Casadevall plans to file papers with the FDA this week to clear a promising “convalescent serum” that involves using virus-fighting antibodies from the blood of survivors, he said.

But most people with the virus have so far been prescribed a cocktail of meds — including anti-HIV drugs and antimalarials, experts said.

“What is being done in a clinical trials almost everywhere along East Coast is the employment some kind of regimen with [the antiviral drugs] Kaletra or Remdesivir,” said Dr. Liise-anne Pirofski, chief of infectious diseases at Albert Einstein College of Medicine & Montefiore Medical Center.

“In many centers, patients are put on a therapy governed by local protocols — and the reason for that is we don’t know enough yet.”

She added that the Ebola drug Remdesivir “appears to be very promising.”

Meanwhile, Japanese flu drug favipiravir has also been shown to reduce the recovery time and lung condition of patients in a clinical trial of 340 people in China, medical authorities in the country said Wednesday.

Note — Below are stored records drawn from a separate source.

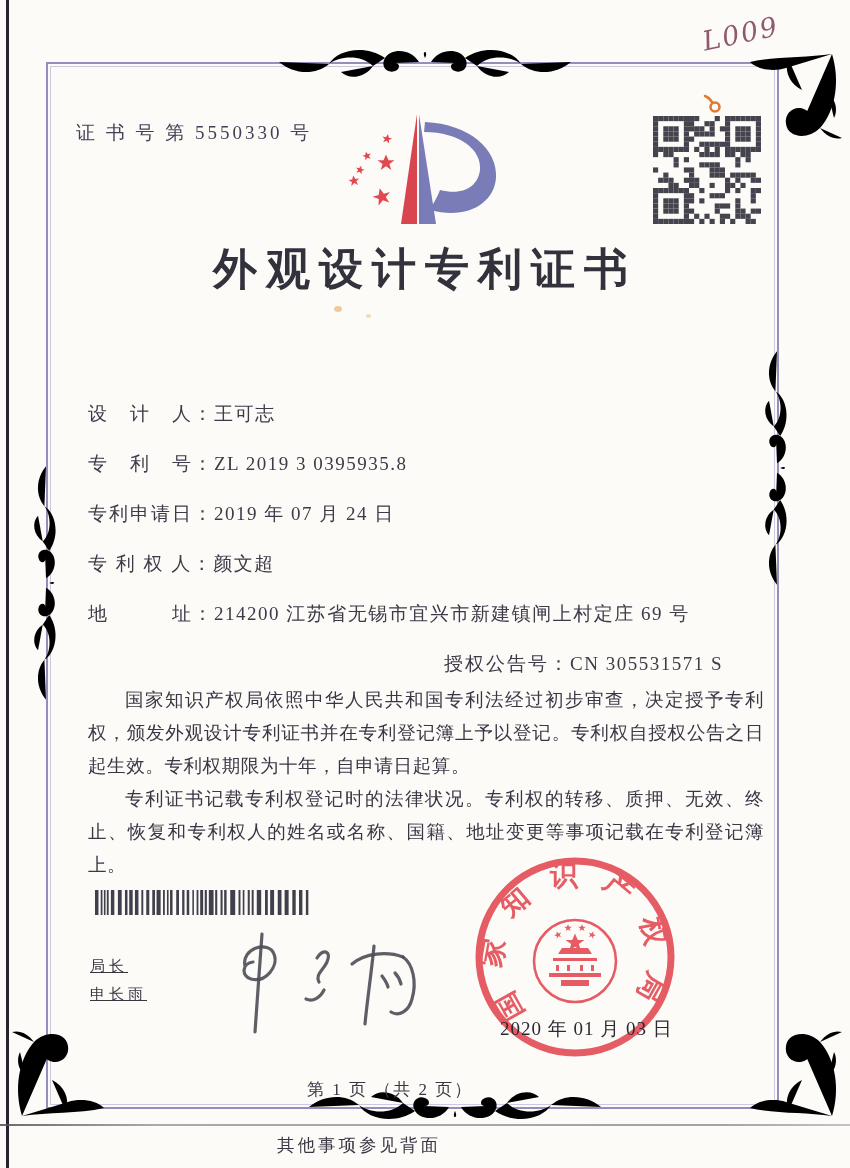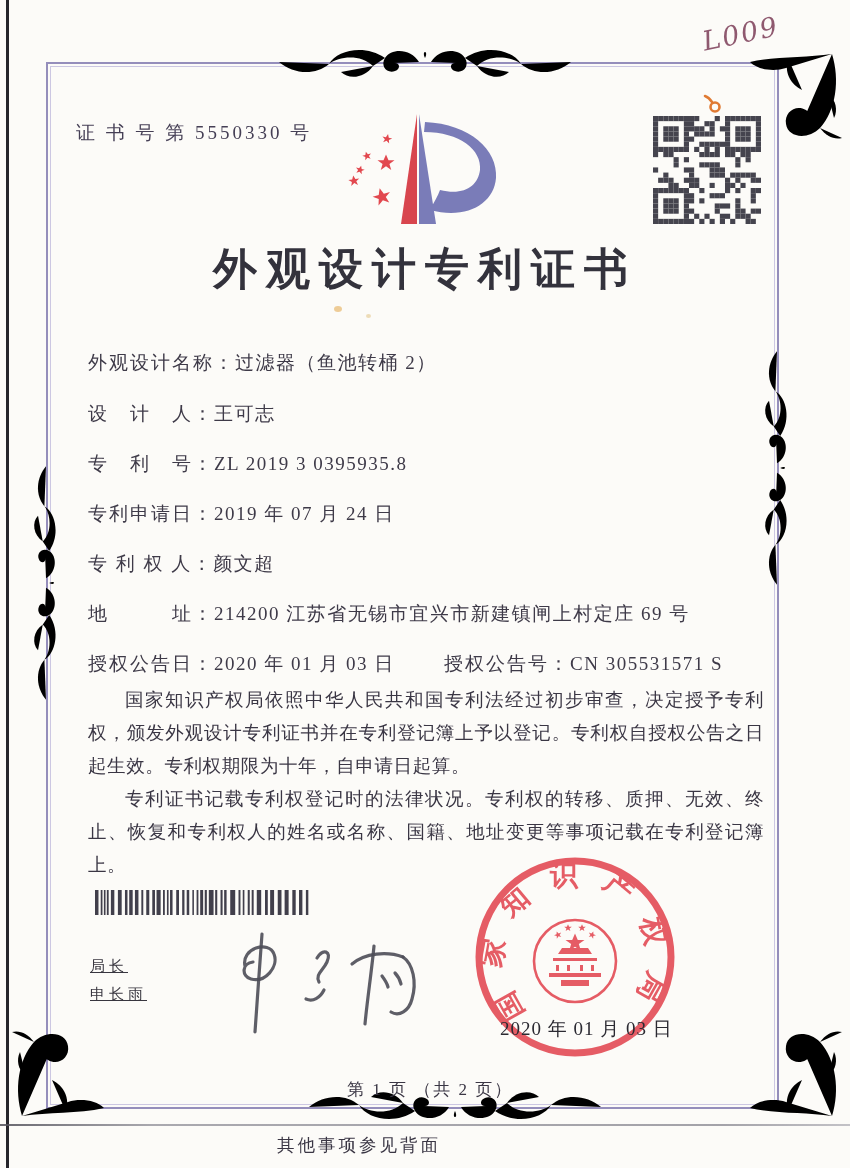"外观设计名称：过滤器（鱼池转桶 2）" div.field { html: <div> <span>外观设计名称：</span><span>过滤器（鱼池转桶 2）</span> </div> -> none }
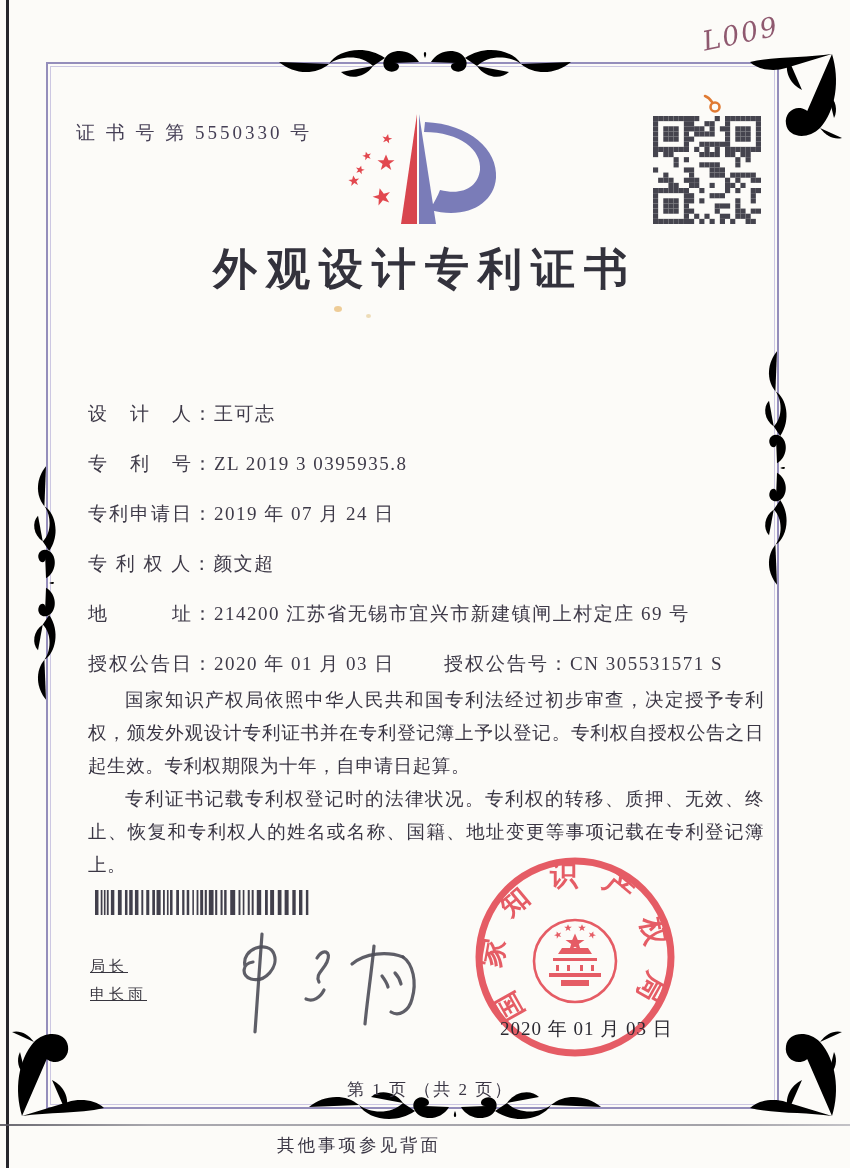"授权公告日：2020 年 01 月 03" div.field { html: <div> <span>授权公告日：</span><span>2020 年 01 月 03 日</span> </div> -> none }
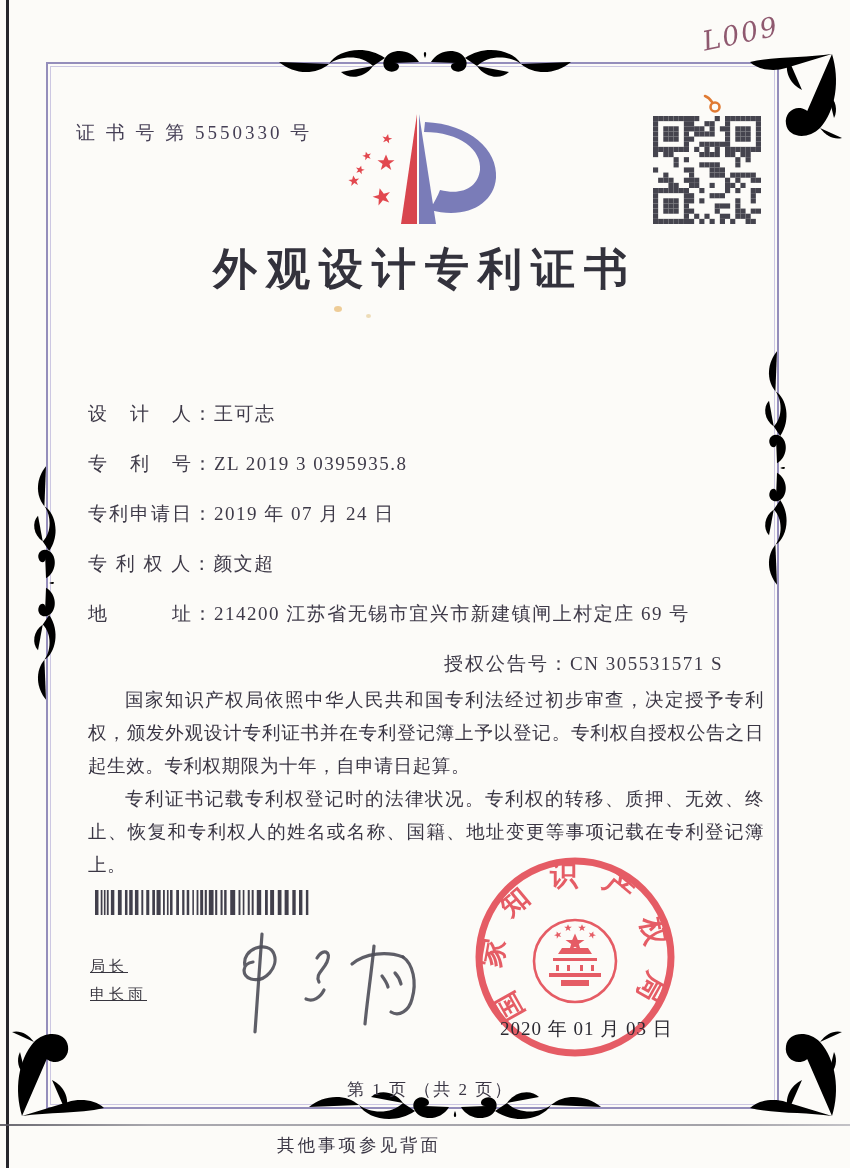"第 1 页 （共 2" .page-indicator { padding-left: 40px -> none }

Infected patients who were given the antiviral in Wuhan and Shenzhen tested negative for the virus after a median of four days, compared with a median of 11 days for those who were not treated with the drug, the outlet reported.

Research has also begun to show what drugs patients may want to avoid.

“Early studies suggested that steroids are detrimental,” Pirofski said.

Although some reports have surfaced showing bad reactions ibuprofen, it still “needs to be studied more,” she said.